*** Opening SOURCE MATERIAL ***
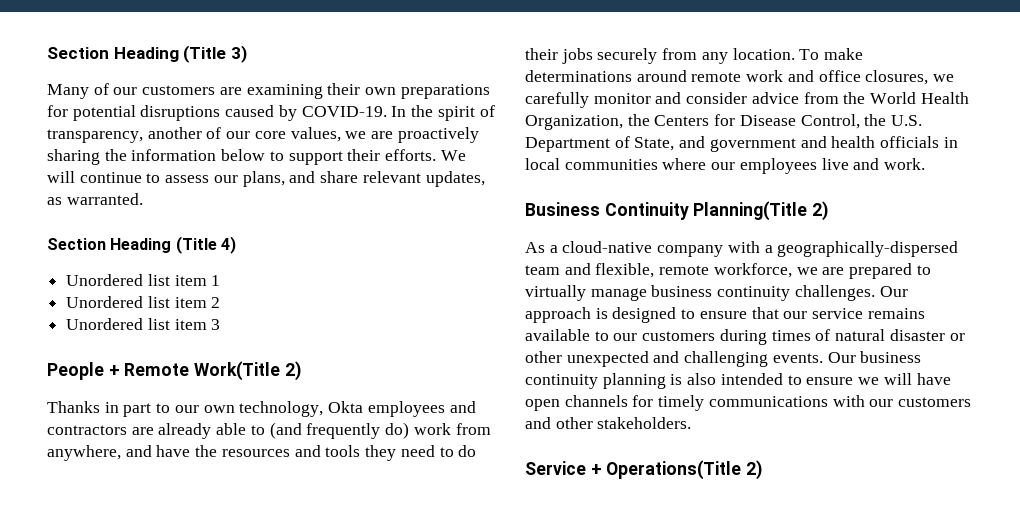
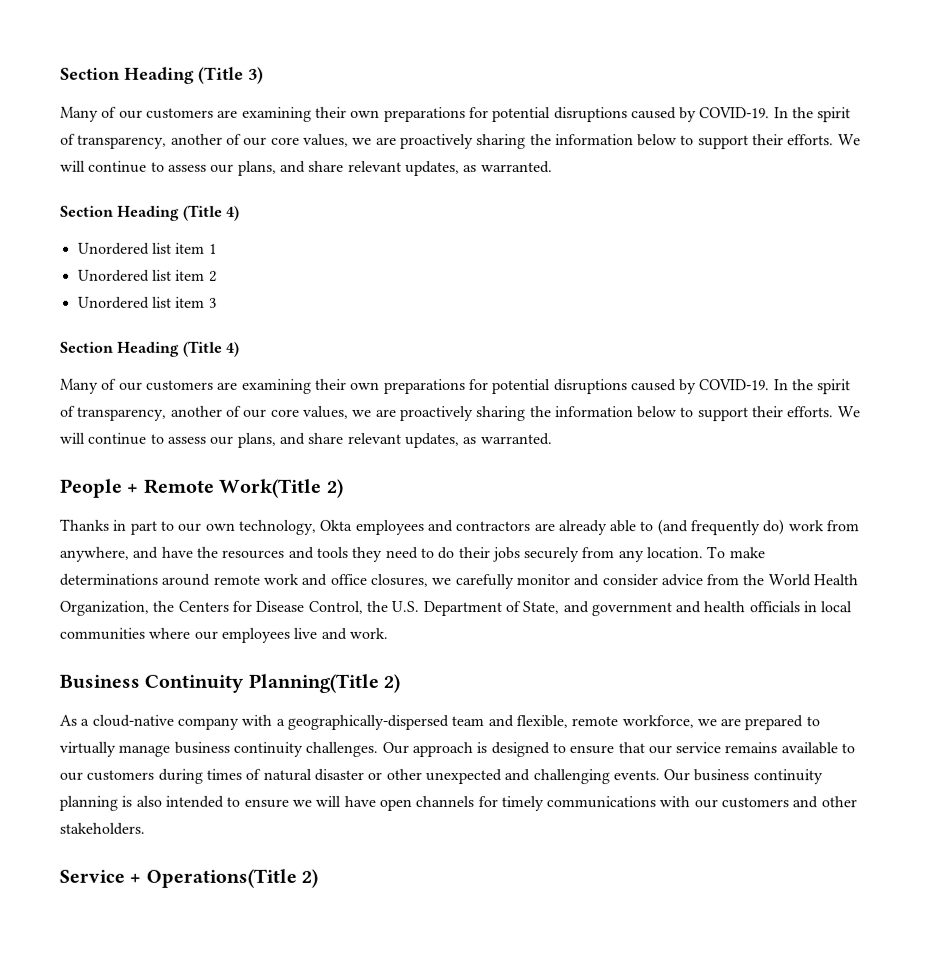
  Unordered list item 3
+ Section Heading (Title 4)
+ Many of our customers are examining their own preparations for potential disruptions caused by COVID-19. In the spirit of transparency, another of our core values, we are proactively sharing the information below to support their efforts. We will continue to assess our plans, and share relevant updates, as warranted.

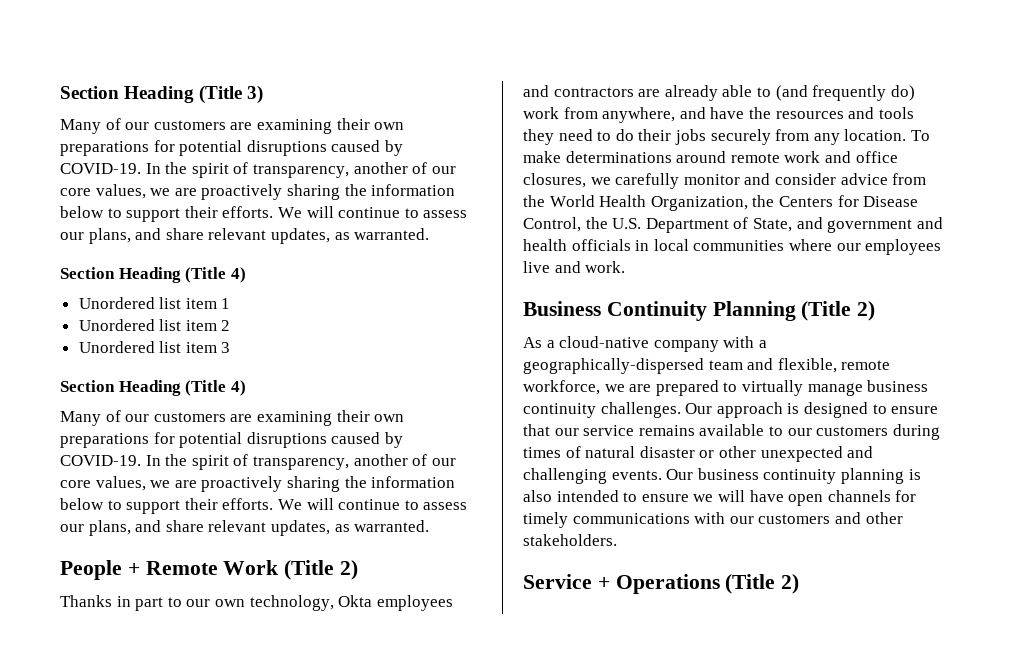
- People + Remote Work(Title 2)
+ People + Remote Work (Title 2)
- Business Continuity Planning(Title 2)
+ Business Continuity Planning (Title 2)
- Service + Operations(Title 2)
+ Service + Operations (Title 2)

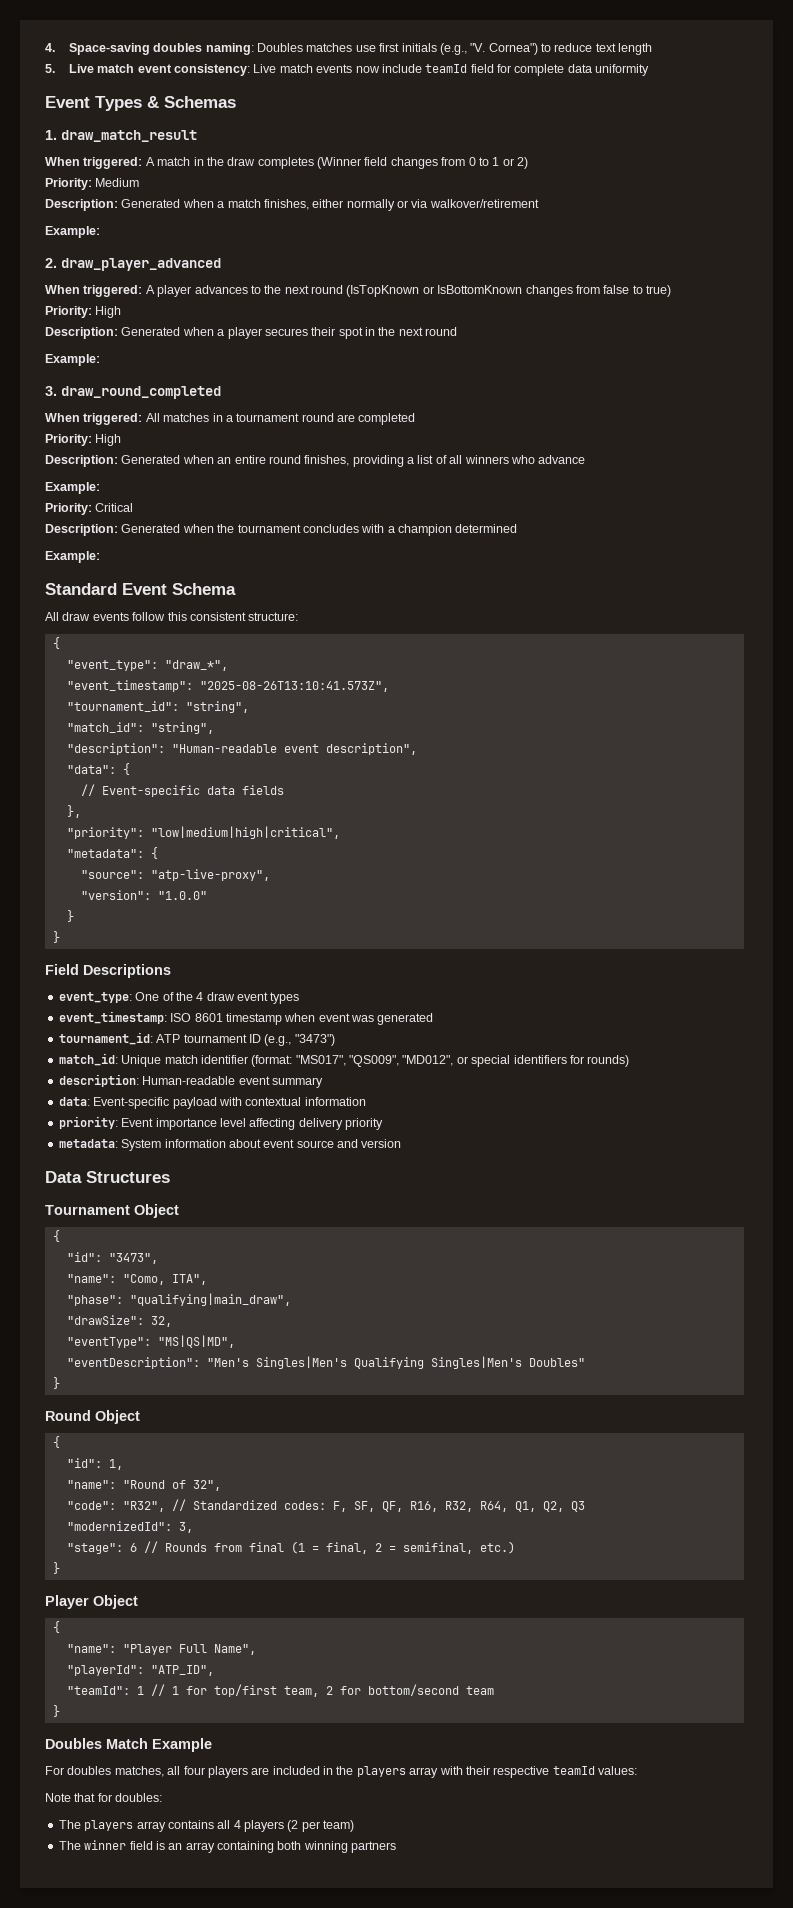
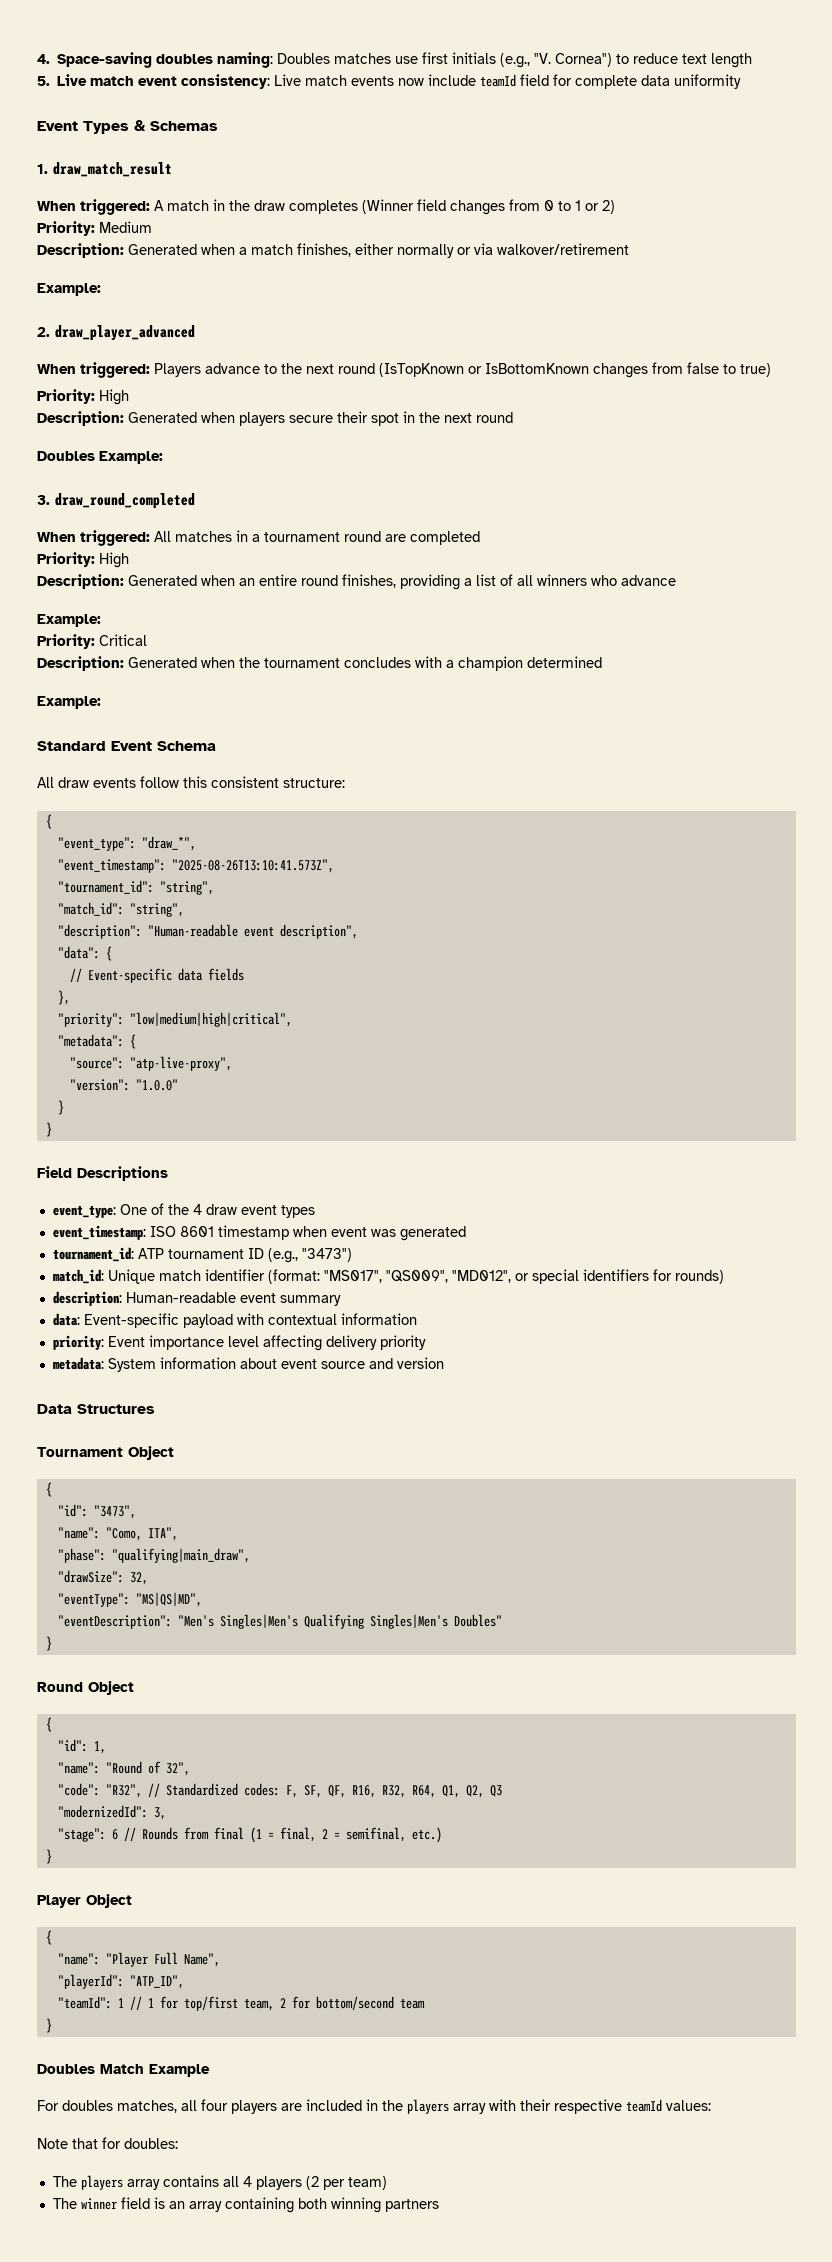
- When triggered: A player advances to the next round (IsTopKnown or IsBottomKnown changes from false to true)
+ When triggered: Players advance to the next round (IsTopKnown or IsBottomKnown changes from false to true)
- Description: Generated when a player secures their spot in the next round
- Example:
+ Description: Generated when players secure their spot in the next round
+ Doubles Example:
*** Closing SOURCE MATERIAL ***
**WORK REQUEST:**
Set down, exactly as written, each line from the one that contains "- Business Continuity Planning(Title 2)" to the last line of the records, but none of the pictures.

**ANSWER TO THIS EXERCISE:**
- Business Continuity Planning(Title 2)
+ Business Continuity Planning (Title 2)
- Service + Operations(Title 2)
+ Service + Operations (Title 2)

- When triggered: A player advances to the next round (IsTopKnown or IsBottomKnown changes from false to true)
+ When triggered: Players advance to the next round (IsTopKnown or IsBottomKnown changes from false to true)
- Description: Generated when a player secures their spot in the next round
- Example:
+ Description: Generated when players secure their spot in the next round
+ Doubles Example:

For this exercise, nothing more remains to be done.